*** Block opens ***

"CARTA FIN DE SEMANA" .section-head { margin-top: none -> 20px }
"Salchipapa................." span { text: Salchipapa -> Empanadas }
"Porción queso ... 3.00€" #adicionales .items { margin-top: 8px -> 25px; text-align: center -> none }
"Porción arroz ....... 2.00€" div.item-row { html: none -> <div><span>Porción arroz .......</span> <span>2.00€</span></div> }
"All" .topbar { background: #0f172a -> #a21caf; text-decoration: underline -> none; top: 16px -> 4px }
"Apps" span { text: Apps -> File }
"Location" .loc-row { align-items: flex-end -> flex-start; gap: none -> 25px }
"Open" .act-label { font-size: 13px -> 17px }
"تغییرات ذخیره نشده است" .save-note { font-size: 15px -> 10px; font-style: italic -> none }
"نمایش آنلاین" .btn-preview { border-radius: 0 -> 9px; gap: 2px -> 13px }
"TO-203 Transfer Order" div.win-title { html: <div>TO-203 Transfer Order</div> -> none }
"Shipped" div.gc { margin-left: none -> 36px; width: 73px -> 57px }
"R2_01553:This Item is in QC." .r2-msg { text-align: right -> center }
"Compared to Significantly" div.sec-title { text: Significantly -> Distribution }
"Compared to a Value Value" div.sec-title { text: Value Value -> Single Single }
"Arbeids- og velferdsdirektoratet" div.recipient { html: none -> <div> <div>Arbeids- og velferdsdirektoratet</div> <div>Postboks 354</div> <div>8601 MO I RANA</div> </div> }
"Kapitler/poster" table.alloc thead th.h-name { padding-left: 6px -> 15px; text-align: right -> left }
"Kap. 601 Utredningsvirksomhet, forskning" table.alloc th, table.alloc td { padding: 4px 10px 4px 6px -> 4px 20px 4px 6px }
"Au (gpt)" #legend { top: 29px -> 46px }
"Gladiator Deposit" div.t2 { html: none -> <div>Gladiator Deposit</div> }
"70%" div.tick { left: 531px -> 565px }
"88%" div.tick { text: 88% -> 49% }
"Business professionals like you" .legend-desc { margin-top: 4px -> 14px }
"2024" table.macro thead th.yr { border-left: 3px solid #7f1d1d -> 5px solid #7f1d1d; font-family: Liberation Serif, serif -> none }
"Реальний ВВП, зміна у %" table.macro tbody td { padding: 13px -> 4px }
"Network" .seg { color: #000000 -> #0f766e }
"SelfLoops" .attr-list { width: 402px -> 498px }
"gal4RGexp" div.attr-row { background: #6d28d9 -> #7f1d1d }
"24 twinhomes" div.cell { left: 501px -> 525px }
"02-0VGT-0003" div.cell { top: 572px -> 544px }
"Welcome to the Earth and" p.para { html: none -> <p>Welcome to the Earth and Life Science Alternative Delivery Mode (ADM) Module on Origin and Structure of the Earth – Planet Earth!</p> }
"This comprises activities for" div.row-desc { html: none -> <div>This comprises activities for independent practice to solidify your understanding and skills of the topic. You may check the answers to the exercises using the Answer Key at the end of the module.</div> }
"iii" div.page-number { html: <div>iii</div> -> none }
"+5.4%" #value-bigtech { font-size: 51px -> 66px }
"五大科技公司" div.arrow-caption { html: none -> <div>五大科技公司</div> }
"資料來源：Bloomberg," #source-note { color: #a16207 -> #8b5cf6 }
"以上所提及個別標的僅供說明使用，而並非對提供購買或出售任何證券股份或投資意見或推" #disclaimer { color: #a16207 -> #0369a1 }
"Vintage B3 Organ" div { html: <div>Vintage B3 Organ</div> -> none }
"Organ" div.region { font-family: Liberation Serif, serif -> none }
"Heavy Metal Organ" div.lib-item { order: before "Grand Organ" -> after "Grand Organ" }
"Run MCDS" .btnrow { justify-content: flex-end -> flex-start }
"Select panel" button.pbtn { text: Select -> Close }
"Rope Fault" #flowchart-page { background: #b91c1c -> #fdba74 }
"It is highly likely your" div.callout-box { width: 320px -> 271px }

*** Block closes ***

# What to do
All the entries above must be repeated exactly as they were given.

# Task solution
"CARTA FIN DE SEMANA" .section-head { margin-top: none -> 20px }
"Salchipapa................." span { text: Salchipapa -> Empanadas }
"Porción queso ... 3.00€" #adicionales .items { margin-top: 8px -> 25px; text-align: center -> none }
"Porción arroz ....... 2.00€" div.item-row { html: none -> <div><span>Porción arroz .......</span> <span>2.00€</span></div> }
"All" .topbar { background: #0f172a -> #a21caf; text-decoration: underline -> none; top: 16px -> 4px }
"Apps" span { text: Apps -> File }
"Location" .loc-row { align-items: flex-end -> flex-start; gap: none -> 25px }
"Open" .act-label { font-size: 13px -> 17px }
"تغییرات ذخیره نشده است" .save-note { font-size: 15px -> 10px; font-style: italic -> none }
"نمایش آنلاین" .btn-preview { border-radius: 0 -> 9px; gap: 2px -> 13px }
"TO-203 Transfer Order" div.win-title { html: <div>TO-203 Transfer Order</div> -> none }
"Shipped" div.gc { margin-left: none -> 36px; width: 73px -> 57px }
"R2_01553:This Item is in QC." .r2-msg { text-align: right -> center }
"Compared to Significantly" div.sec-title { text: Significantly -> Distribution }
"Compared to a Value Value" div.sec-title { text: Value Value -> Single Single }
"Arbeids- og velferdsdirektoratet" div.recipient { html: none -> <div> <div>Arbeids- og velferdsdirektoratet</div> <div>Postboks 354</div> <div>8601 MO I RANA</div> </div> }
"Kapitler/poster" table.alloc thead th.h-name { padding-left: 6px -> 15px; text-align: right -> left }
"Kap. 601 Utredningsvirksomhet, forskning" table.alloc th, table.alloc td { padding: 4px 10px 4px 6px -> 4px 20px 4px 6px }
"Au (gpt)" #legend { top: 29px -> 46px }
"Gladiator Deposit" div.t2 { html: none -> <div>Gladiator Deposit</div> }
"70%" div.tick { left: 531px -> 565px }
"88%" div.tick { text: 88% -> 49% }
"Business professionals like you" .legend-desc { margin-top: 4px -> 14px }
"2024" table.macro thead th.yr { border-left: 3px solid #7f1d1d -> 5px solid #7f1d1d; font-family: Liberation Serif, serif -> none }
"Реальний ВВП, зміна у %" table.macro tbody td { padding: 13px -> 4px }
"Network" .seg { color: #000000 -> #0f766e }
"SelfLoops" .attr-list { width: 402px -> 498px }
"gal4RGexp" div.attr-row { background: #6d28d9 -> #7f1d1d }
"24 twinhomes" div.cell { left: 501px -> 525px }
"02-0VGT-0003" div.cell { top: 572px -> 544px }
"Welcome to the Earth and" p.para { html: none -> <p>Welcome to the Earth and Life Science Alternative Delivery Mode (ADM) Module on Origin and Structure of the Earth – Planet Earth!</p> }
"This comprises activities for" div.row-desc { html: none -> <div>This comprises activities for independent practice to solidify your understanding and skills of the topic. You may check the answers to the exercises using the Answer Key at the end of the module.</div> }
"iii" div.page-number { html: <div>iii</div> -> none }
"+5.4%" #value-bigtech { font-size: 51px -> 66px }
"五大科技公司" div.arrow-caption { html: none -> <div>五大科技公司</div> }
"資料來源：Bloomberg," #source-note { color: #a16207 -> #8b5cf6 }
"以上所提及個別標的僅供說明使用，而並非對提供購買或出售任何證券股份或投資意見或推" #disclaimer { color: #a16207 -> #0369a1 }
"Vintage B3 Organ" div { html: <div>Vintage B3 Organ</div> -> none }
"Organ" div.region { font-family: Liberation Serif, serif -> none }
"Heavy Metal Organ" div.lib-item { order: before "Grand Organ" -> after "Grand Organ" }
"Run MCDS" .btnrow { justify-content: flex-end -> flex-start }
"Select panel" button.pbtn { text: Select -> Close }
"Rope Fault" #flowchart-page { background: #b91c1c -> #fdba74 }
"It is highly likely your" div.callout-box { width: 320px -> 271px }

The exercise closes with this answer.